Table 2.: Unadjusted primary and secondary outcomes, stratified by vaccination status
Figure 1.: SARS-CoV-2 infection–free probability in (a ) unadjusted Kaplan-Meier analysis and (b ) Cox-adjusted survival models.
Table 3.: Multivariable Cox regression models for SARS-CoV-2 infection in the overall cohort and boosted patient subgroup
Table 4.: Adjusted vaccine effectiveness for reduction in primary and secondary outcomes, relative to unvaccinated status
Boosted subgroup analysis
In a cohort restricted to patients who received a booster dose (n = 7,919), there was substantial variation in the timing of receiving the booster relative to the index date (Figure 2a ). For example, patients on anti-TNF agents, ustekinumab, tofacitinib, or TPs tended to receive the booster dose early, whereas patients on 5-aminosalicylic acid or VDZ tended to receive the booster dose more proximal to the index date. In LOWESS curves, the probability of SARS-CoV-2 infection reduced with increasing time from the booster dose up until about 45 days, after which time the probability steadily rose until about 125 where the probability leveled off (Figure 2b ). Similar patterns were noted for both Moderna and Pfizer vaccines. In the final adjusted regression model, increasing BMI and CCI were associated with infection; however, there was no significant association between age and any individual IBD medication groups (Table 3 ). Timing of the booster dose, however, was strongly associated with the probability of SARS-CoV-2 infection. This relationship is summarized in Figure 3 , where vaccine effectiveness rose to over 35% (relative to no booster dose) between 6 and 7 weeks from the timing of the booster dose, followed by waning of effectiveness.
Figure 2.: (a ) Timing distribution of booster doses, stratified by IBD medication groups, and (b ) relationship between booster dose timing and the probability of SARS-CoV-2 infection. 5-ASA, 5-aminosalicylic acid; anti-TNF, anti–tumor necrosis factor; IBD, inflammatory bowel disease.
Figure 3.: Adjusted estimates of booster effectiveness in reducing SARS-CoV-2 infection based on booster dose timing.
Secondary outcome analysis
During follow-up, a total of 63 (0.3%) patients were hospitalized related to COVID-19; these proportions did not differ across vaccination status in unadjusted analysis (P = 0.11, Table 2 ). However, in adjusted logistic regression models, boosted status was associated with a 65% reduced hazard of COVID-19 hospitalization (HR 0.35 vs unvaccinated status, 95% CI 0.16–0.74, P = 0.006; Table 5 ), translating to an adjusted effectiveness of 65.06% (Table 4 ). Regarding all-cause mortality, this occurred in 63 patients during follow-up, with significant unadjusted differences among vaccination status groups (P = 0.03, Table 2 ). In adjusted analysis, there was no significant association between vaccination status and all-cause mortality (each P > 0.05; Table 5 ). The point estimate for adjusted booster efficacy in reducing all-cause mortality was 51.14%; however, this was not statistically significant (Table 4 ).

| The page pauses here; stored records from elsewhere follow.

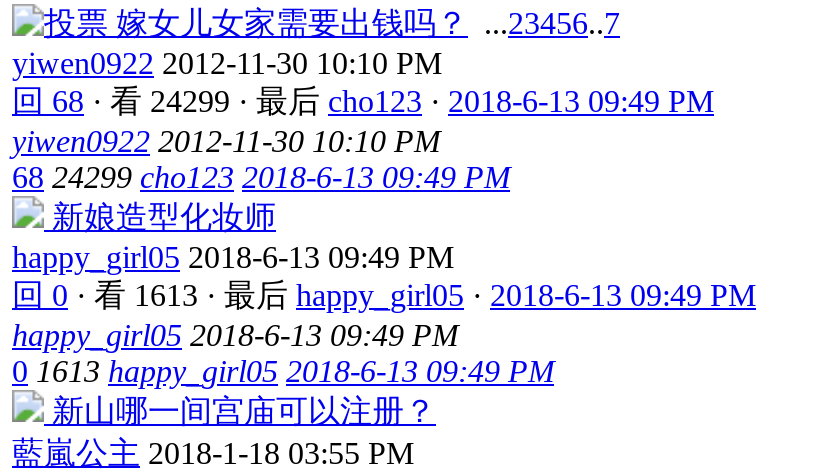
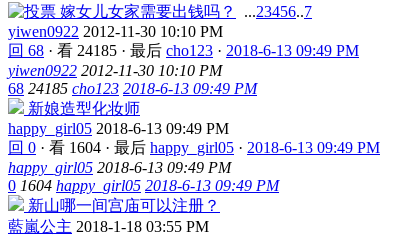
- 回 68 · 看 24299 · 最后cho123 · 2018-6-13 09:49 PM
+ 回 68 · 看 24185 · 最后cho123 · 2018-6-13 09:49 PM

- 68 24299 cho123 2018-6-13 09:49 PM
+ 68 24185 cho123 2018-6-13 09:49 PM

- 回 0 · 看 1613 · 最后happy_girl05 · 2018-6-13 09:49 PM
+ 回 0 · 看 1604 · 最后happy_girl05 · 2018-6-13 09:49 PM

- 0 1613 happy_girl05 2018-6-13 09:49 PM
+ 0 1604 happy_girl05 2018-6-13 09:49 PM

Table 5.: Multivariable regression models for secondary outcomes
DISCUSSION
In this nationwide cohort of patients with IBD followed in the VHA after Omicron became the dominant variant, we found that about a third of the patients had received a booster vaccine. Being boosted, but not receiving 2 vaccine doses, was associated with a reduced risk of contracting SARS-CoV-2 and COVID-19–related hospitalizations relative to patients who remained unvaccinated.

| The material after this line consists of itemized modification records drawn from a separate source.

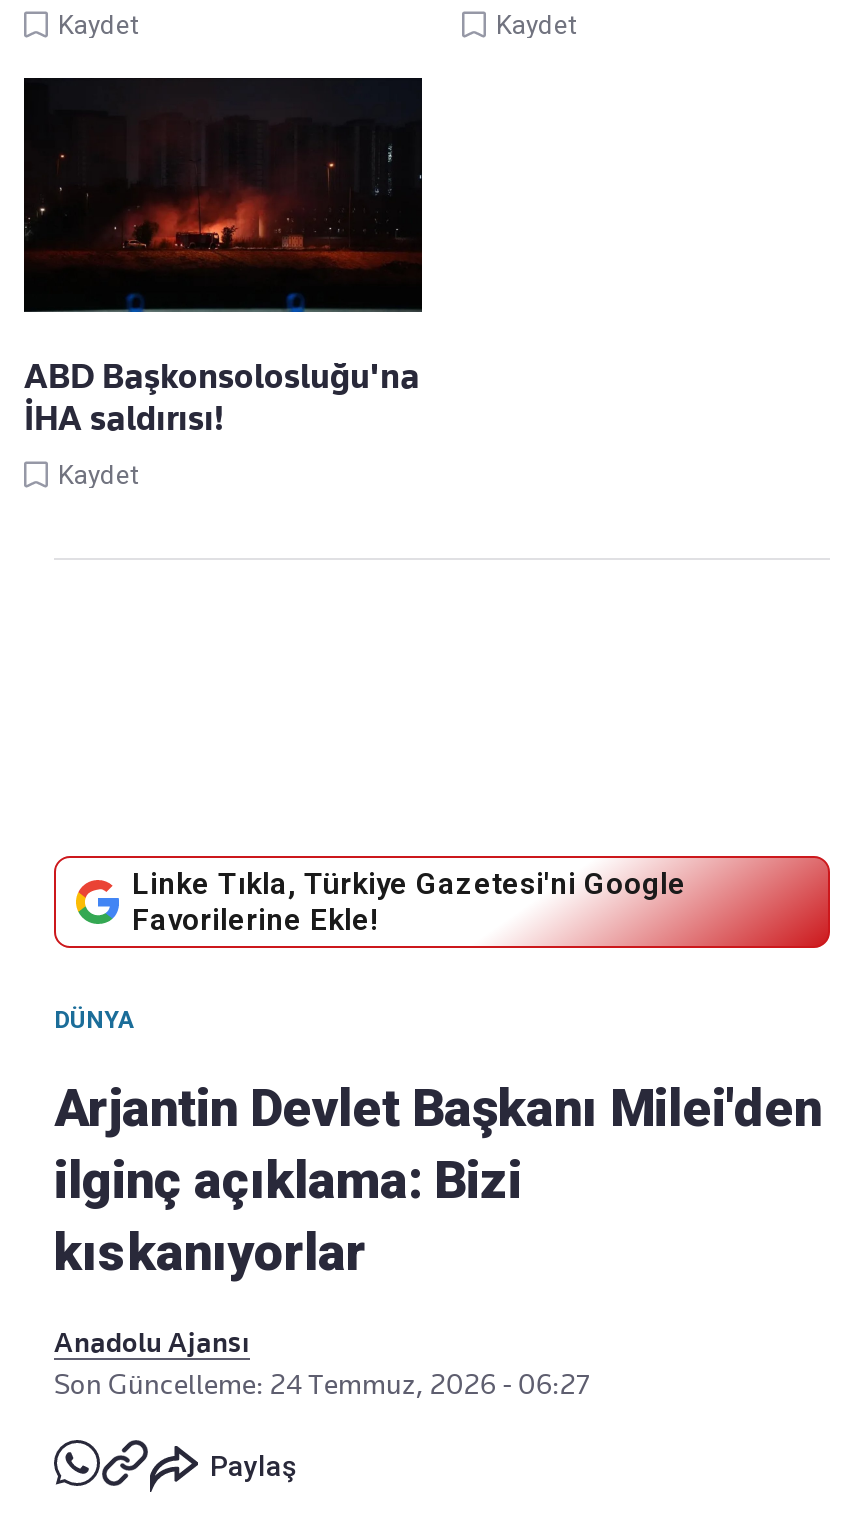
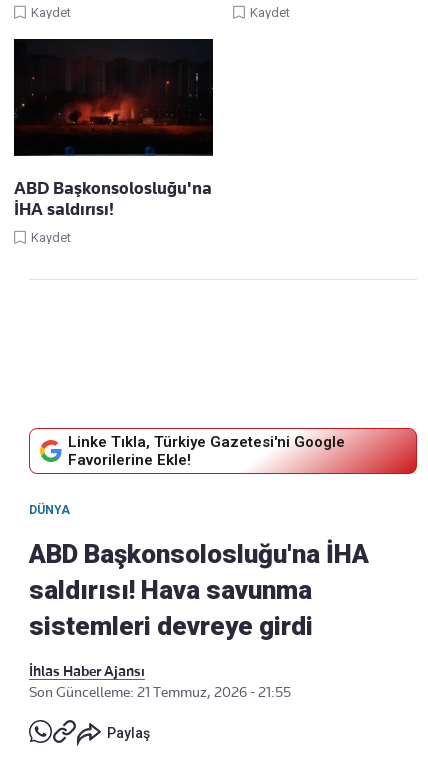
- Arjantin Devlet Başkanı Milei'den
- ilginç açıklama: Bizi
- kıskanıyorlar
+ ABD Başkonsolosluğu'na İHA
+ saldırısı! Hava savunma
+ sistemleri devreye girdi

- Anadolu Ajansı
- Son Güncelleme: 24 Temmuz, 2026 - 06:27
+ İhlas Haber Ajansı
+ Son Güncelleme: 21 Temmuz, 2026 - 21:55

The SARS-CoV-2 pandemic has affected all aspects of health care including IBD since it was first discovered in Wuhan in December 2019 (26 ). However, the landscape was changed dramatically when in November 2021, a new variant called Omicron was discovered in South Africa (27 ). By January 1, 2022, Omicron accounted for 95% of new SARS-CoV-2 cases (8,9 ). It has continued to be the dominant variant, and as of March 12, 2022, different lineages of Omicron account for almost 100% of all new cases of SARS-CoV-2 (28 ). Omicron was found to have higher transmission rates as compared to previous variants (29 ). Studies have also shown a reduction in neutralizing activity by a factor of 20–40 in serum specimens obtained from recipients of 2 doses of BNT162b2 as compared to neutralization against early pandemic viruses and by a factor of at least 10 as compared to neutralization against the Delta variant (30–32 ).

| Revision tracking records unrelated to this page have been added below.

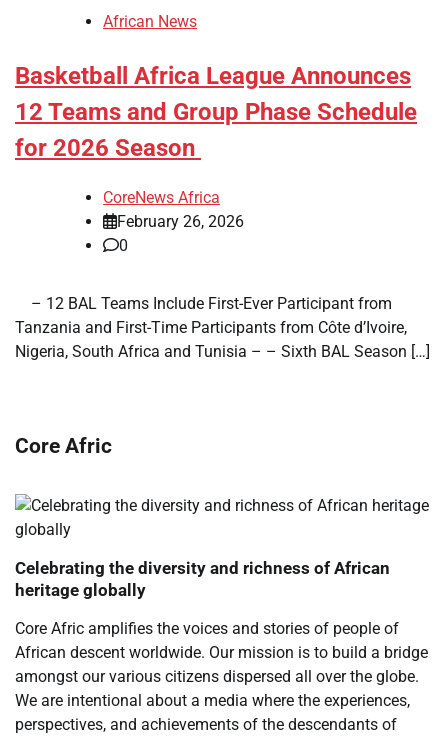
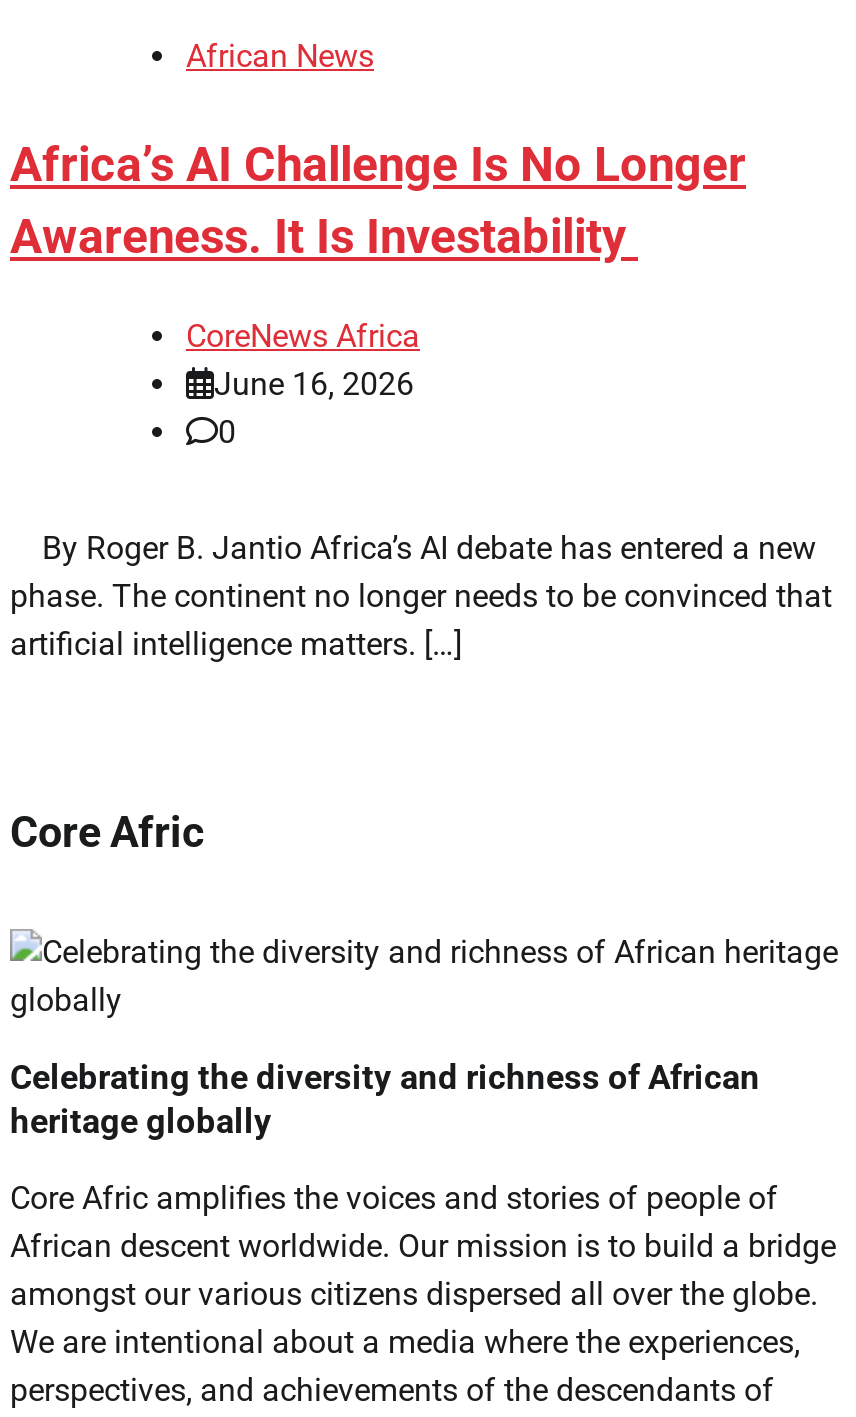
- Basketball Africa League Announces
- 12 Teams and Group Phase Schedule
- for 2026 Season
+ Africa’s AI Challenge Is No Longer
+ Awareness. It Is Investability

- February 26, 2026
+ June 16, 2026

- – 12 BAL Teams Include First-Ever Participant from
- Tanzania and First-Time Participants from Côte d’Ivoire,
- Nigeria, South Africa and Tunisia – – Sixth BAL Season […]
+ By Roger B. Jantio Africa’s AI debate has entered a new
+ phase. The continent no longer needs to be convinced that
+ artificial intelligence matters. […]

In the general population, it has been shown that the receipt of 3 doses of mRNA vaccine, relative to being unvaccinated and to the receipt of 2 doses, was associated with protection against both the Omicron and Delta variants (29,33,34 ). However, there is a lack of data looking at the effectiveness of the booster dose in the IBD population specifically against the Omicron variant. Our study had several important findings. First, the high rate of SARS-CoV-2 infection among the population compared with previous timeframes (5,7 ) confirmed the higher transmissibility associated with Omicron. Second, it demonstrated that boosted status, but not second vaccination dose alone, was associated with a reduced risk of infection relative to an unvaccinated status. These findings are consistent with recent data from California, which showed that 2-dose vaccine effectiveness against Omicron infection was 23.5% at 91–180 days, 13.8% at 181–270 days, and 5.9% at >270 days. Similarly, a UK study showed that during the Omicron period, vaccine effectiveness against symptomatic disease after 2 BNT162b2 doses was 65.5% at 2–4 weeks, dropping to 8.8% at 25 or more weeks (33 ). The overall effectiveness of the booster in our IBD population was lower than what has been seen against previous variants. These findings are also in line with studies conducted in the general population (29,33,34 ) and among the immunocompromised population in which the 3-dose vaccine effectiveness against Omicron infection was 29.4% in the immunocompromised population compared with 70.5% in the immunocompetent population (29 ).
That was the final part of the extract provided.